Genes encoding wild-type or mutant forms of HvGER2a, HvGER4d, and HvGER5a, which had been found in the first experimental series to protect epidermal cells against Bgh, were stably expressed in Arabidopsis transgenic plants. This experiment aimed to test whether the point mutation affected the accumulation of stable proteins in the transient assay system of barley. Moreover, it allowed testing of putative SOD activity of wild-type and mutant forms of the selected HvGERs. Gene gf-2.8 encoding wheat germin that has been successfully expressed in dicotyledonous transgenic plants (Berna and Bernier, 1997; Donaldson et al., 2001) was included as a positive control in this experiment. The polyclonal antibodies used to detect recombinant GF-2.8 and HvGER proteins were found not to cross-react with proteins from Arabidopsis, except for the antibodies used for GF-2.8 (Supplemental Fig. 5, band CR). However, this cross-reaction was weak and did not interfere with specific signals from transgene products. As shown in Figure 5, recombinant wild-type GF-2.8 and HvGER4d accumulated predominantly as homohexameric complexes with the same migration behavior in semidenaturing SDS-PAGE as endogenous barley GLPs. On the other hand, HvGER2a and HvGER5a predominantly migrated as monomers, indicating reduced stability at least as a recombinant protein expressed in Arabidopsis.

Figure 5.
Accumulation of recombinant HvGER proteins in transgenic Arabidopsis plants. Acid-soluble proteins were extracted from leaves of 10 T0 plants (nos. 1–10) and used for western blotting. I, Extract from Bgh-inoculated wheat (Gf-2.8 blot) or barley ...

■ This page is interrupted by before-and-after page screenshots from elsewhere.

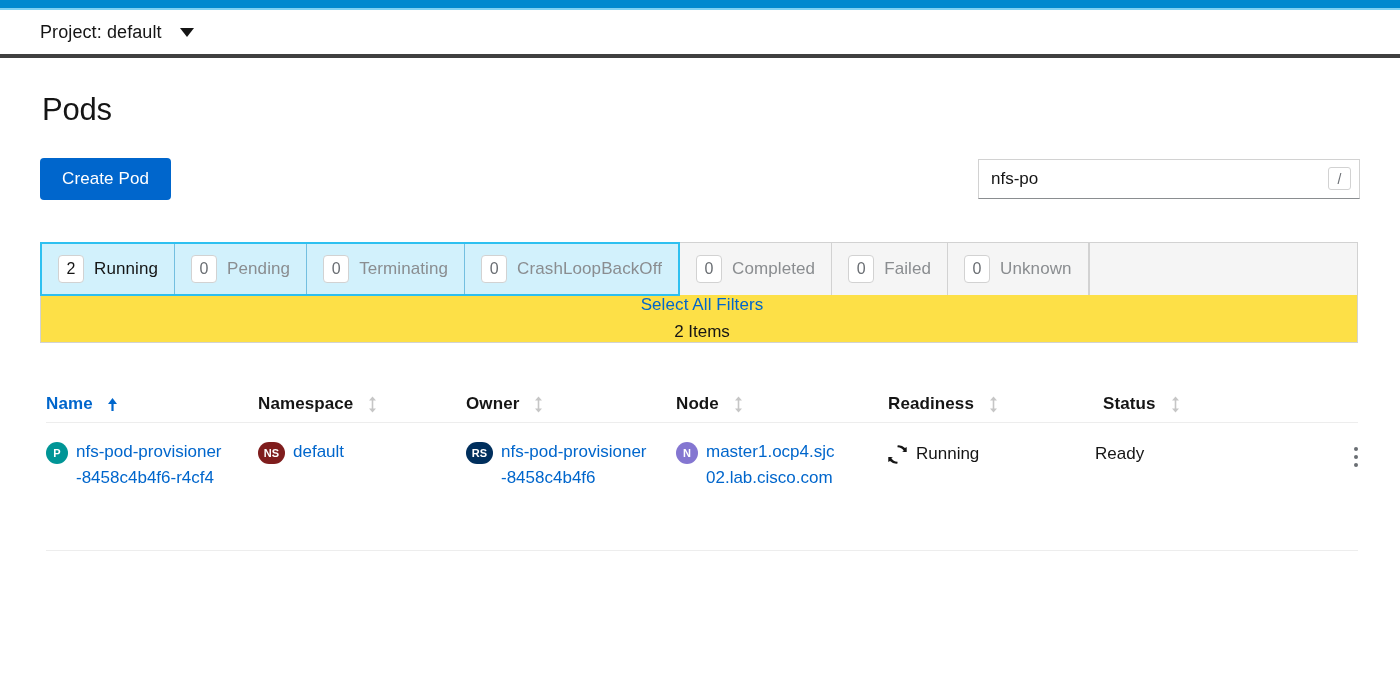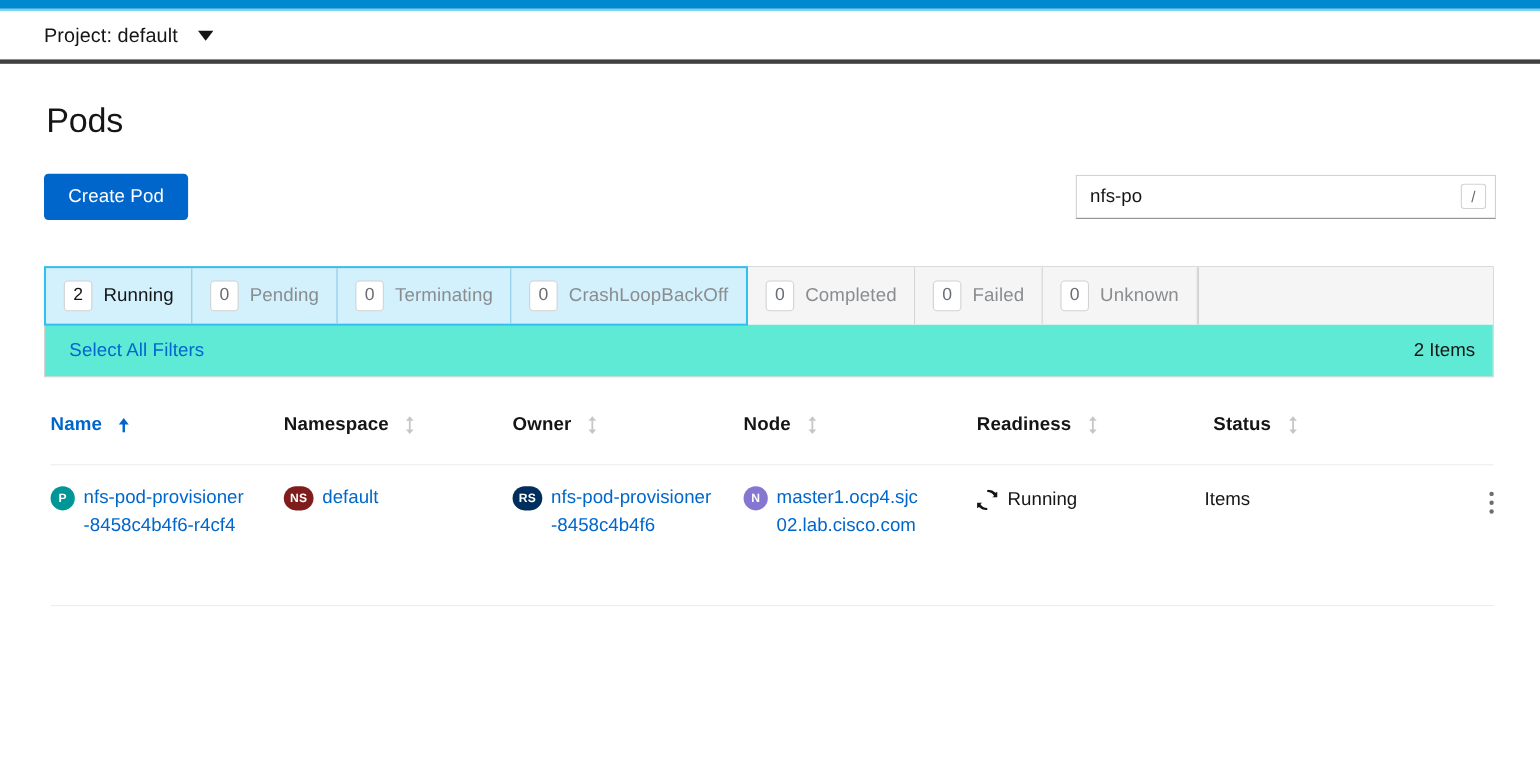"Select All Filters" .filter-footer { background: #5eead4 -> #fde047; flex-direction: none -> column }
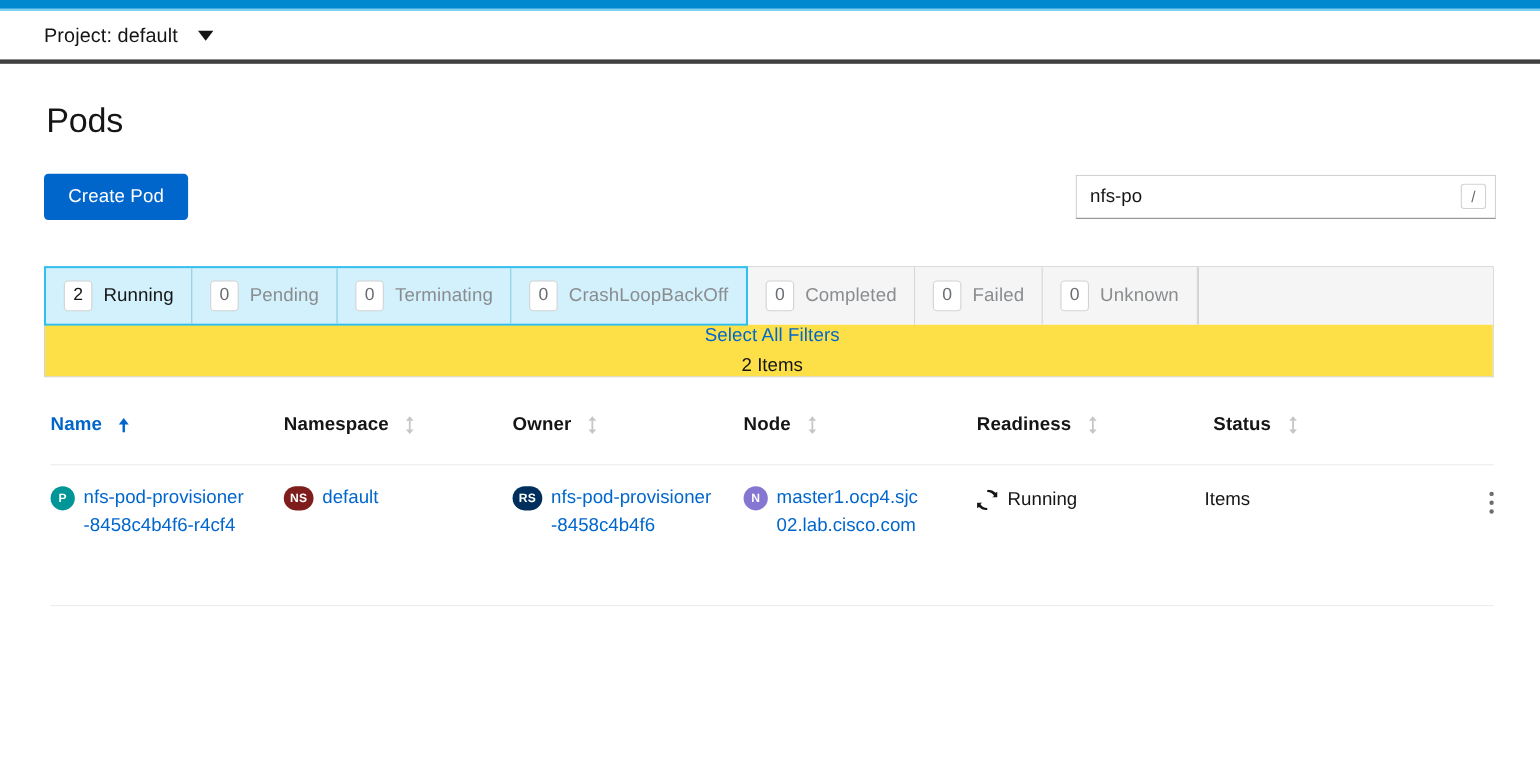"Name" .thead { padding-bottom: 26px -> 8px }
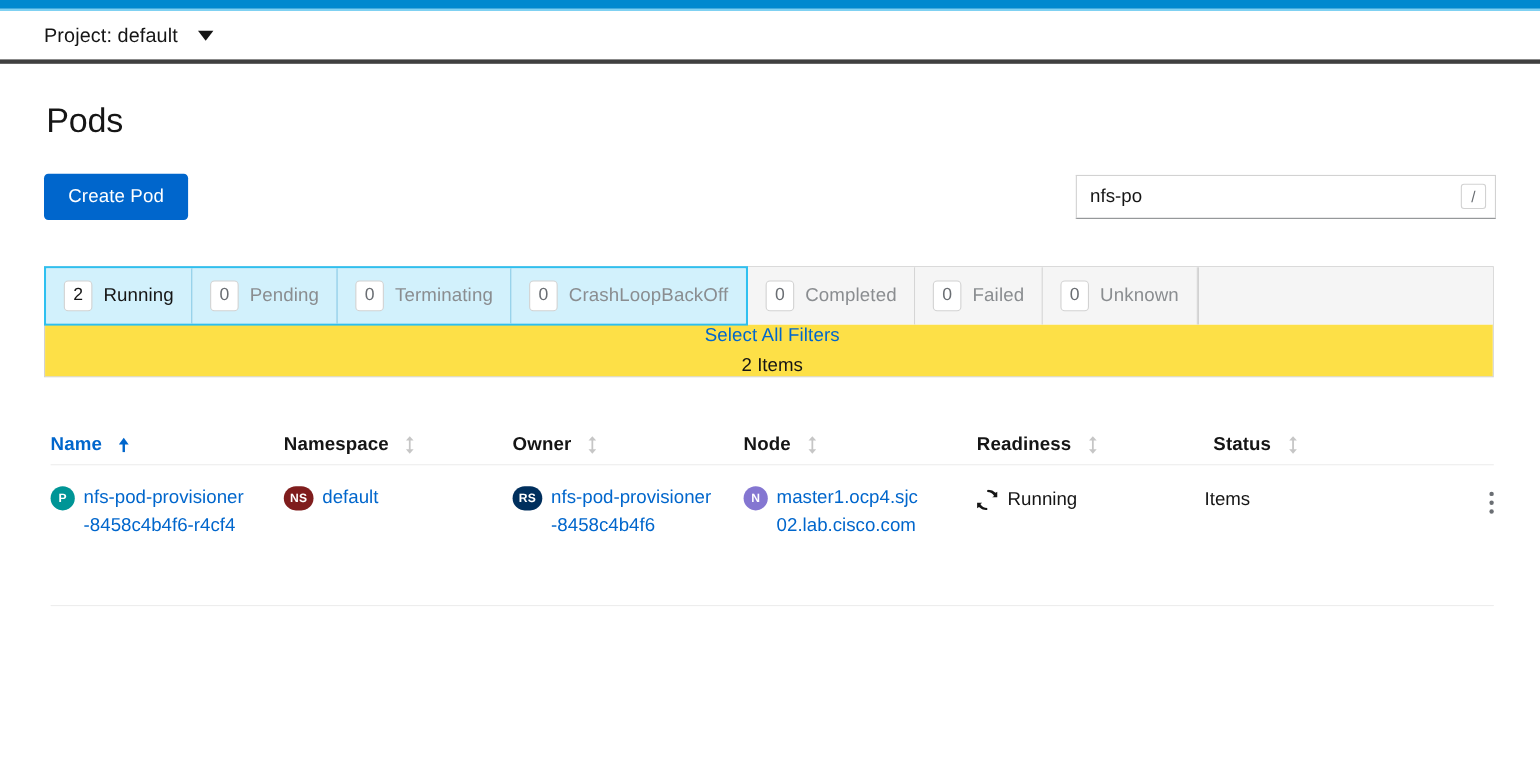"Items" div.cell { text: Items -> Ready }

Exchange of one His by a Ser caused a destabilization of the recombinant GF-2.8, HvGER2a, and HvGER4d proteins, resulting in a shift from the homohexameric to the monomeric form or in a general decrease in protein abundance probably resulting from elimination of misfolded proteins by the cellular quality control system. This indicates that an intact Mn2+-binding center has a major impact on protein three-dimensional structure, which, by itself, affects the stability of quaternary complexes. It is currently unknown, however, to what extent the acidic extraction procedures used here (pH 2.8) negatively influence the stability of mutated proteins. By contrast, the three-dimensional structure of HvGER5a appeared to be less affected by the His-to-Ser exchange because abundance of this mutated protein was not decreased. Figure 6 shows that HvGER5a was identified as a new extracellular SOD migrating as a homohexameric complex in native PAGE, similar to HvGER4d. Mutation of one His to Ser eliminated SOD activity of both HvGER4d and HvGER5a. Therefore, the absence of protection of barley epidermal cells by transient overexpression of HvGER4d (H110S) can either be explained by decreased accumulation of accurately folded homohexameric protein, which was speculated also to have a structural role in cell wall reinforcement (Schweizer et al., 1999a) or by abolished SOD activity. On the other hand, we can conclude from data shown in Figures 5 and and66 that enhanced basal resistance caused by transient overexpression of HvGER5a was due to SOD activity of the encoded protein. As an additional result from testing recombinant cereal GLPs expressed in Arabidopsis, we could not confirm previous findings about SOD activity of purified GF-2.8 and HvGER2a proteins (Woo et al., 2000; Segarra et al., 2003). Similarly, OXOX but no SOD activity of recombinant HvGER1a expressed in yeast (Saccharomyces cerevisiae) was reported (Whittaker and Whittaker, 2002).

Figure 6.
HvGER4 and HvGER5 possess SOD activity that is destroyed by mutation of one conserved His residue. A, SOD in-gel assay with protein extracts from one selected Arabidopsis T0 line expressing either wild-type (wt) or mutant (M) GLP. H, Protein extract from ...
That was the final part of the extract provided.